According to "Slow Tale", "There is only one kind of special food sold in the city, because the tea shop sells it itself. As the saying goes,' incidental' means taking, so selling. And naturalized (Hohhot) for sale, which has been well-known since the past. There are imitators in other counties or towns. And the taste is slightly inferior. " In the early years, everything sold in Hohhot was sold in teahouses. Diners are drinking thick brick tea or all kinds of lobular tea, eating cakes and chatting about old things and news in the world. The rich aroma floated between tea shops for a long time.
Roasting is to roll the mixed and thoroughly kneaded noodles into thin lotus leaf skin with potato flour with a special rolling pin (roasting hammer), then mix the fresh mutton cut with onion and ginger into stuffing, and then hook it with cooked starch to make the roasted stuffing with moderate humidity, red, white and green, and fragrant smell.
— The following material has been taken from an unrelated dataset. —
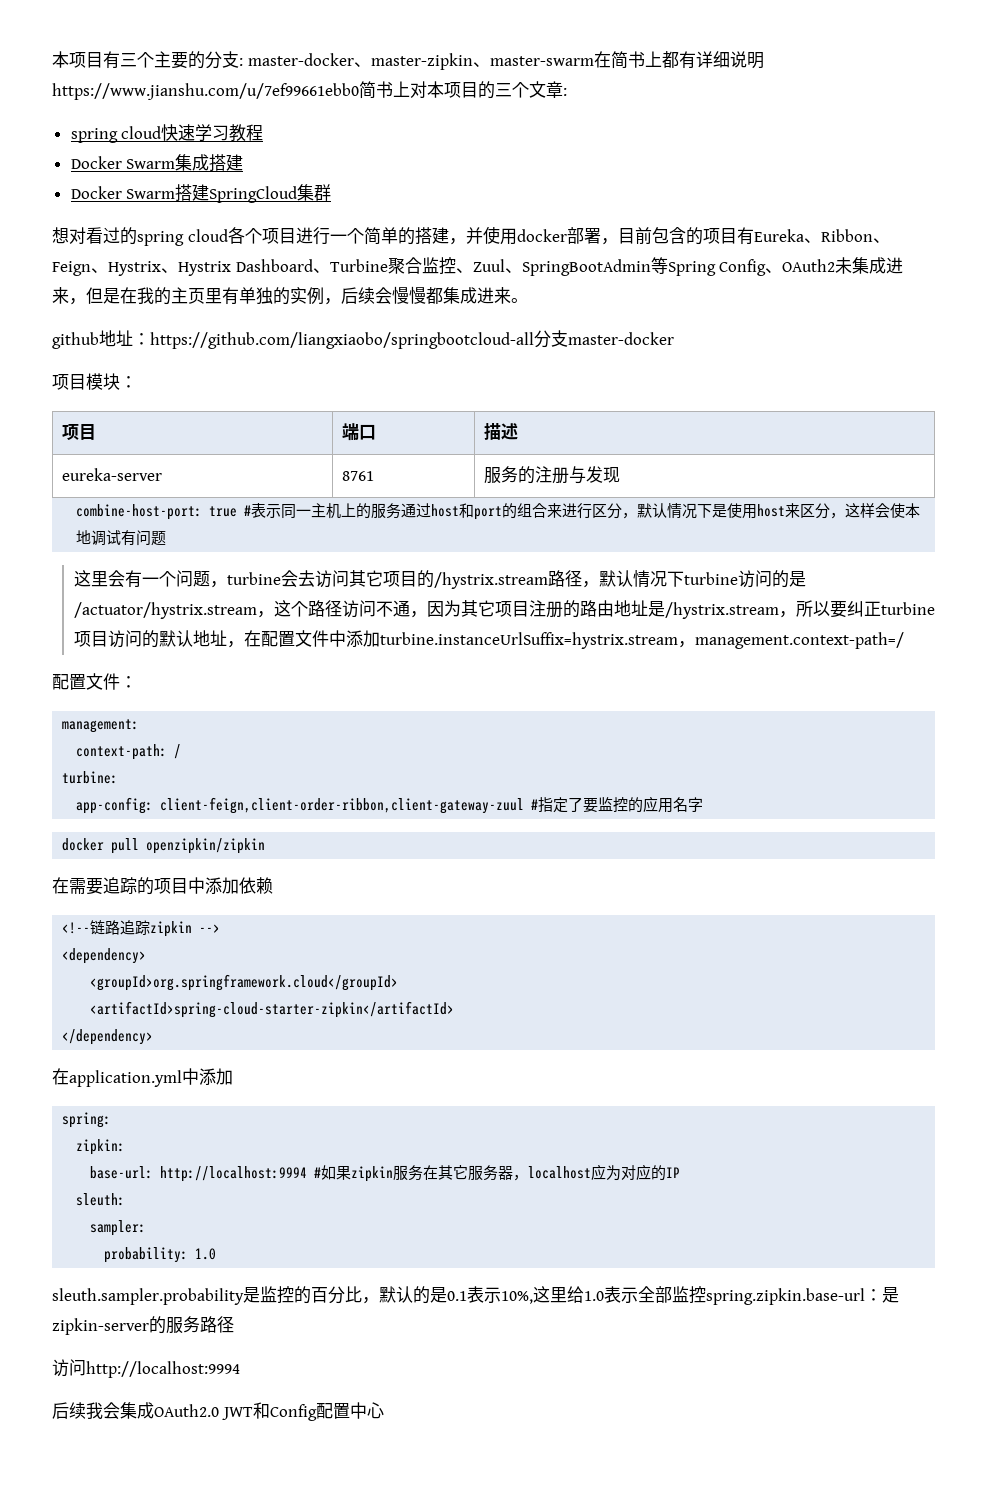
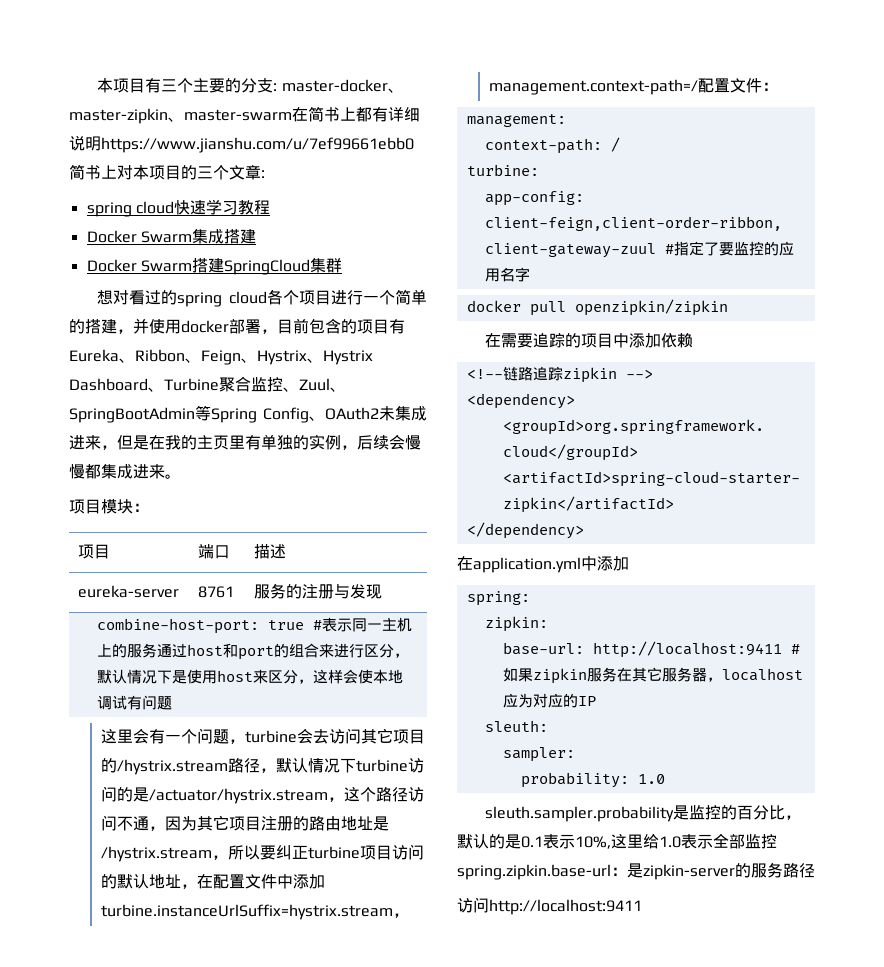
[52,330,674,349] // github地址：https://github.com/liangxiaobo/springbootcloud-all分支master-docker -> (181, 476) none
(904, 640) // -> (698, 87) none
[160,1166,308,1182] http://localhost:9994 -> [592,641,782,658] http://localhost:9411
[86,1361,240,1378] [52,1402,384,1421] http://localhost:9994 // 后续我会集成OAuth2.0 JWT和Config配置中心 -> [489,899,642,915] http://localhost:9411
Put the stuffing in the roasted skin and gently knead it into pomegranate shape, then steam it in a cage for 7-65438+. When I came out of the cage, I suddenly smelled the fragrance and the shape was crystal clear; Its taste is fragrant and refreshing, strong but not greasy. Skin as thin as cicada's wings, flexible but not broken. Pick it up with chopsticks and hang it like a purse.